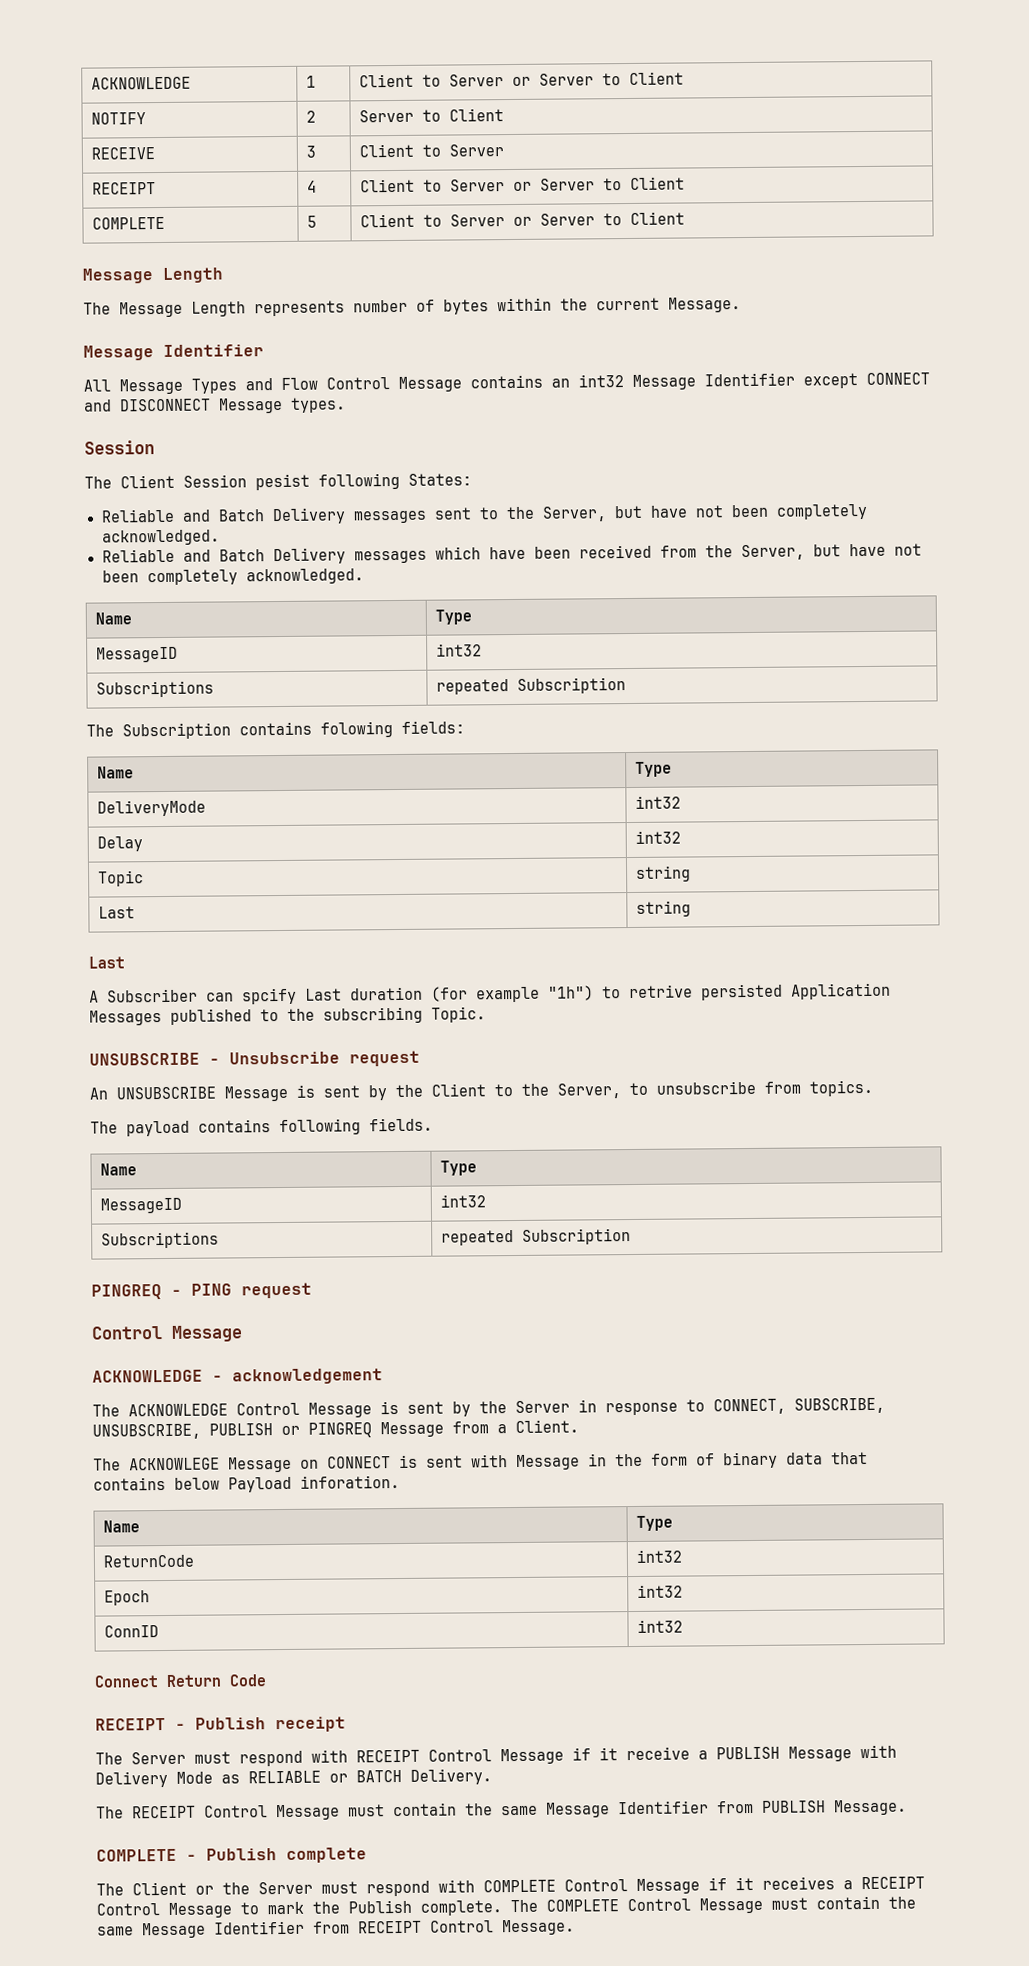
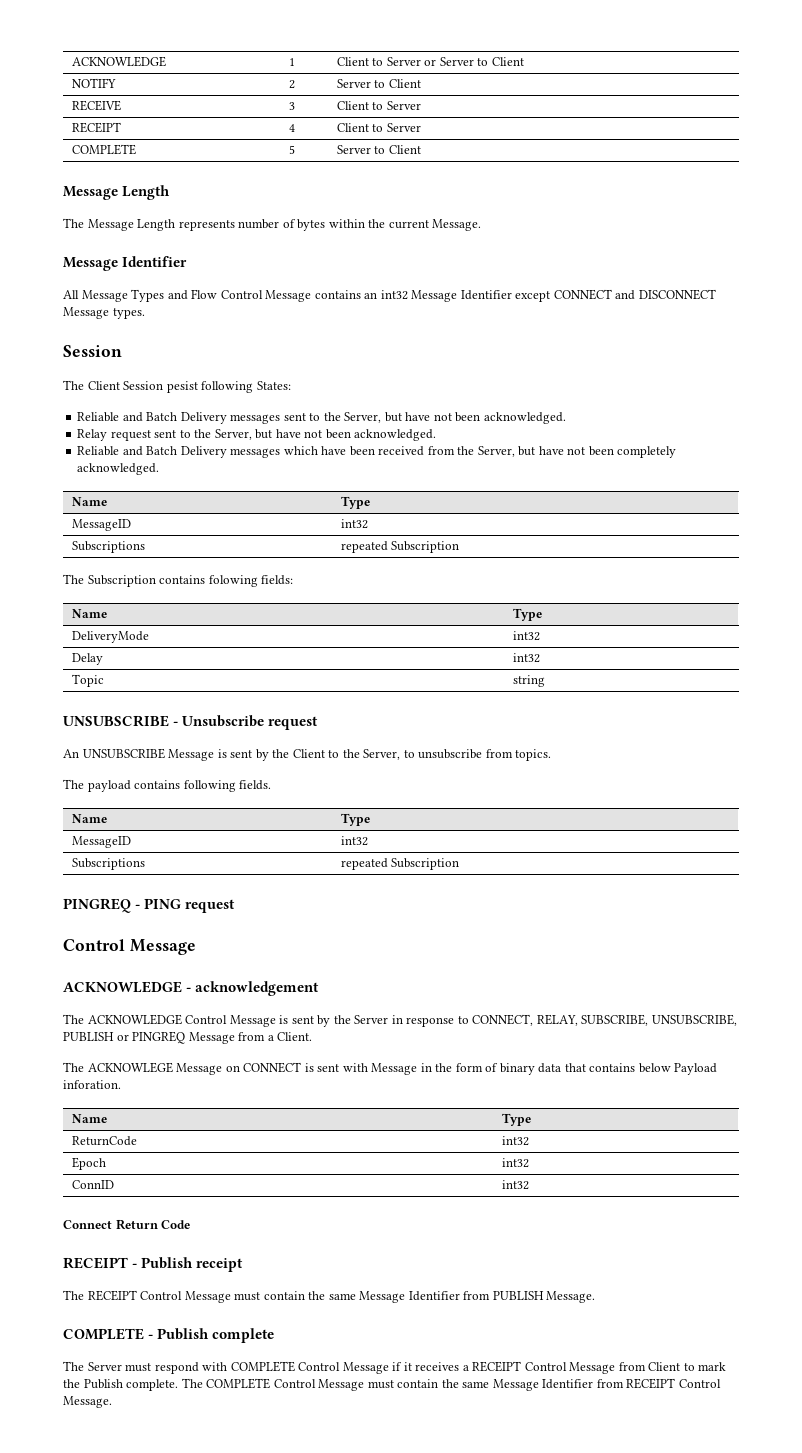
[512,176,685,191] [91,216,165,230] [306,215,317,228] [359,213,532,228] or Server to Client // COMPLETE | 5 | Client to Server or -> [71,144,136,155] [288,145,295,154] // COMPLETE | 5 |
[775,503,868,520] completely -> [483,412,566,424] [77,429,351,441] acknowledged. // Relay request sent to the Server, but have not been
[97,906,135,919] [635,900,691,917] [88,956,125,969] [89,982,891,1005] [89,1006,486,1026] // Last | string // Last // A Subscriber can spcify Last duration (for example "1h") to retrive persisted Application Messages published to the subscribing Topic. -> (545, 681) none
(786, 1406) none -> [536,1014,578,1026] RELAY,
[95,1744,897,1767] [95,1768,492,1788] // The Server must respond with RECEIPT Control Message if it receive a PUBLISH Message with Delivery Mode as RELIABLE or BATCH Delivery. -> (244, 1265) none
[132,1881,250,1896] Client or the -> (84, 1366) none
(232, 1910) none -> [618,1362,681,1371] from Client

----

▸ **WHAT YOU HAVE TO DO**:
Gather each line in the entries above where the string "Client" is found.

▸ **OUTPUT**:
[512,176,685,191] [91,216,165,230] [306,215,317,228] [359,213,532,228] or Server to Client // COMPLETE | 5 | Client to Server or -> [71,144,136,155] [288,145,295,154] // COMPLETE | 5 |
[132,1881,250,1896] Client or the -> (84, 1366) none
(232, 1910) none -> [618,1362,681,1371] from Client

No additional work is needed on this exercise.